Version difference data
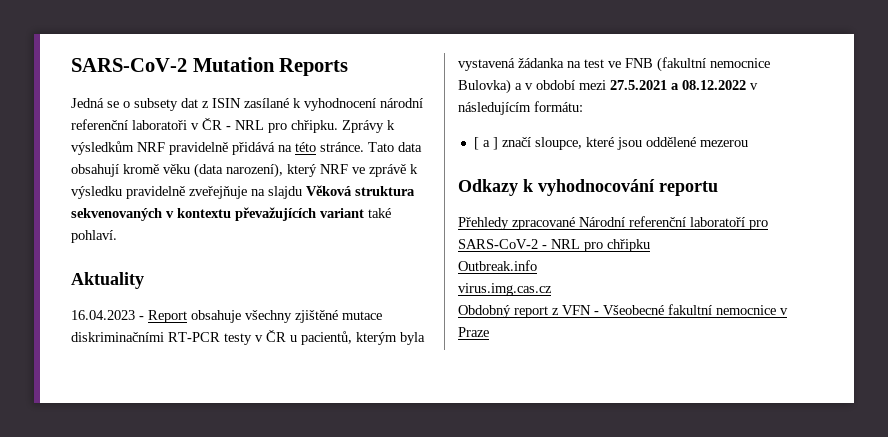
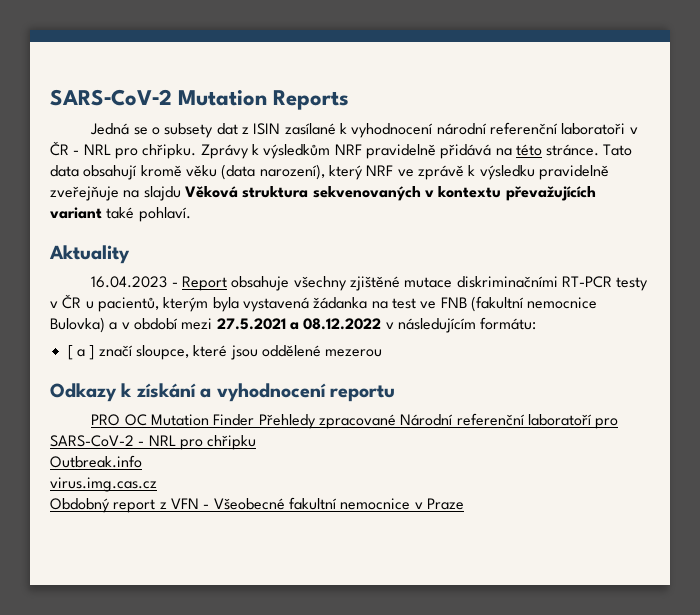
- Odkazy k vyhodnocování reportu
- Přehledy zpracované Národní referenční laboratoří pro SARS-CoV-2 - NRL pro chřipku
+ Odkazy k získání a vyhodnocení reportu
+ PRO OC Mutation Finder Přehledy zpracované Národní referenční laboratoří pro SARS-CoV-2 - NRL pro chřipku

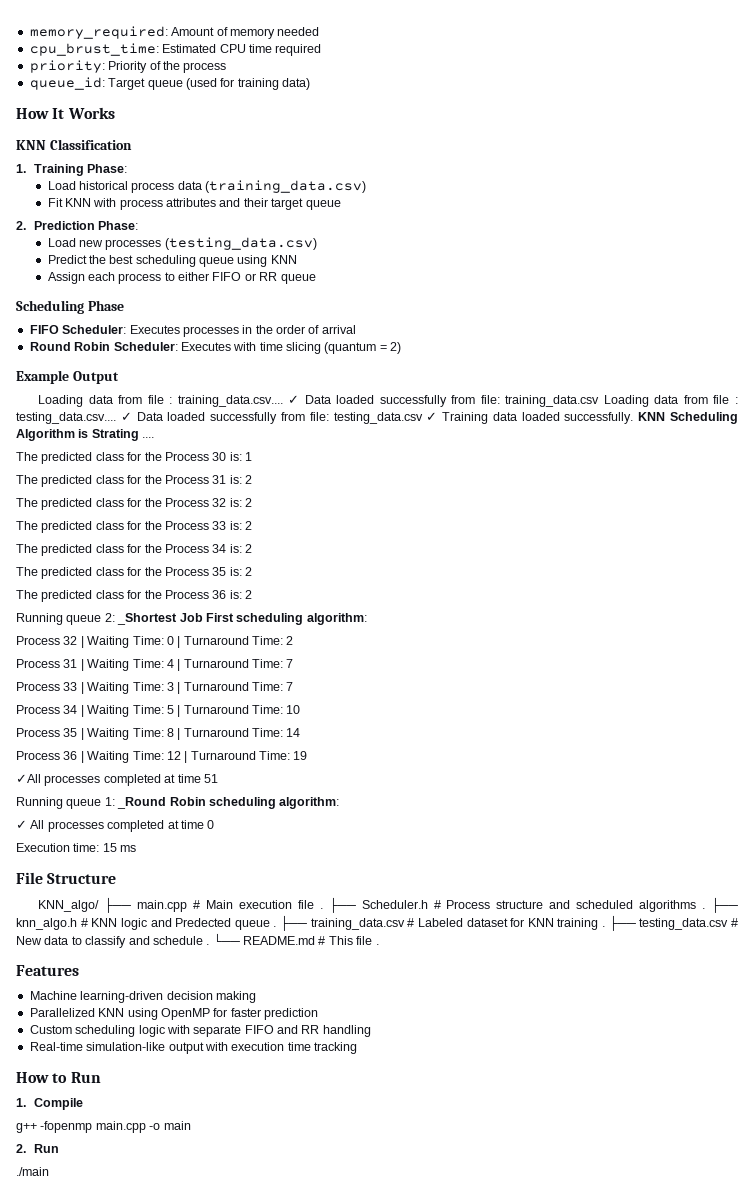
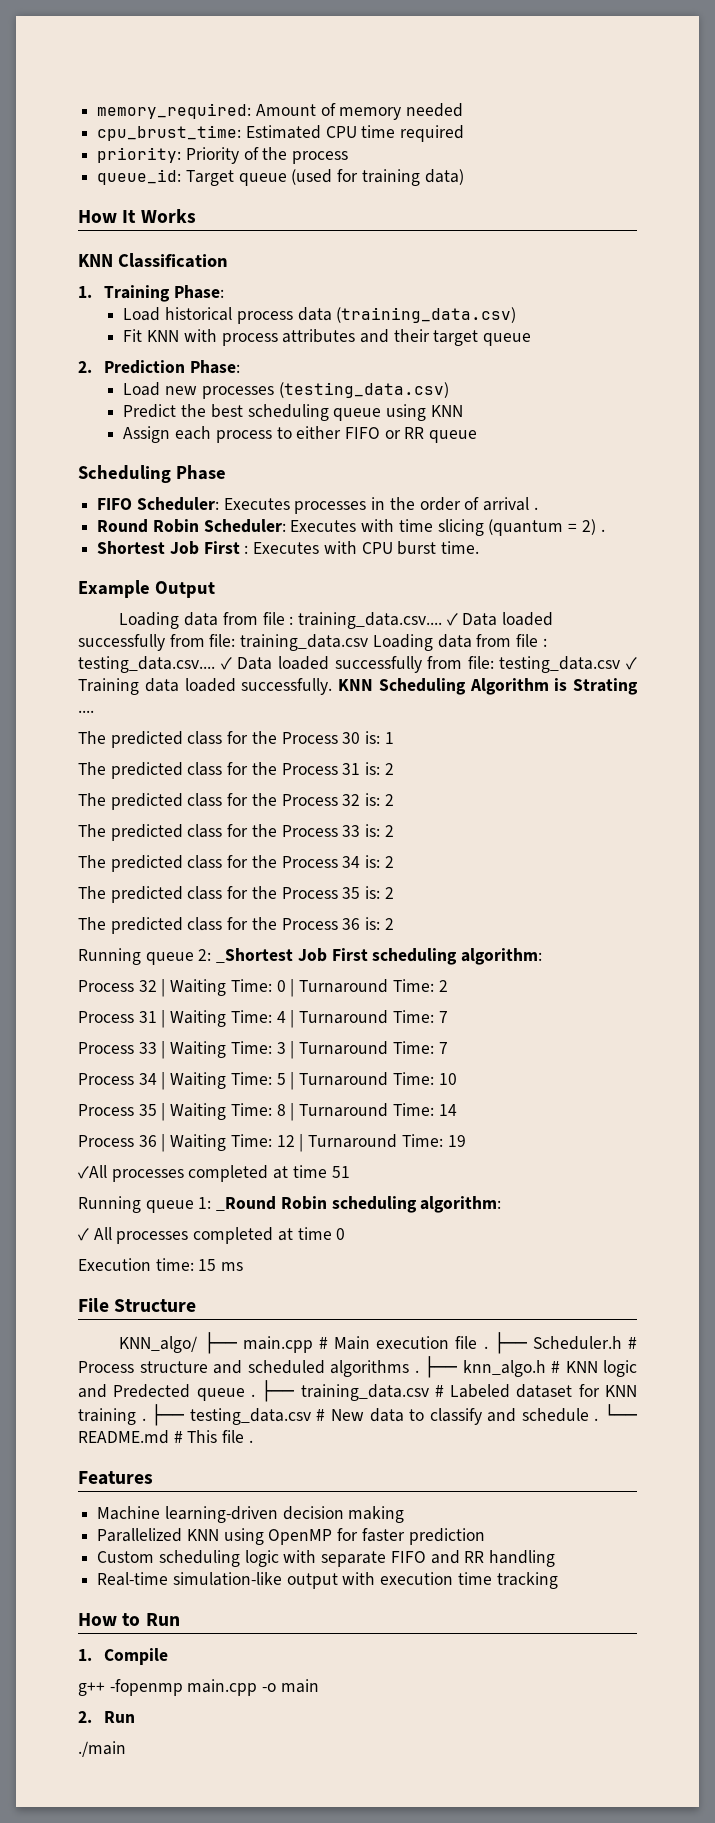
- FIFO Scheduler: Executes processes in the order of arrival
+ FIFO Scheduler: Executes processes in the order of arrival .
- Round Robin Scheduler: Executes with time slicing (quantum = 2)
+ Round Robin Scheduler: Executes with time slicing (quantum = 2) .
+ Shortest Job First : Executes with CPU burst time.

## [EXERCISE OBJECTIVE]
The line containing "- Round Robin" and all lines after it, through the end of the entries above, are to be returned exactly and alone.

## [PROBLEM SOLUTION]
- Round Robin Scheduler: Executes with time slicing (quantum = 2)
+ Round Robin Scheduler: Executes with time slicing (quantum = 2) .
+ Shortest Job First : Executes with CPU burst time.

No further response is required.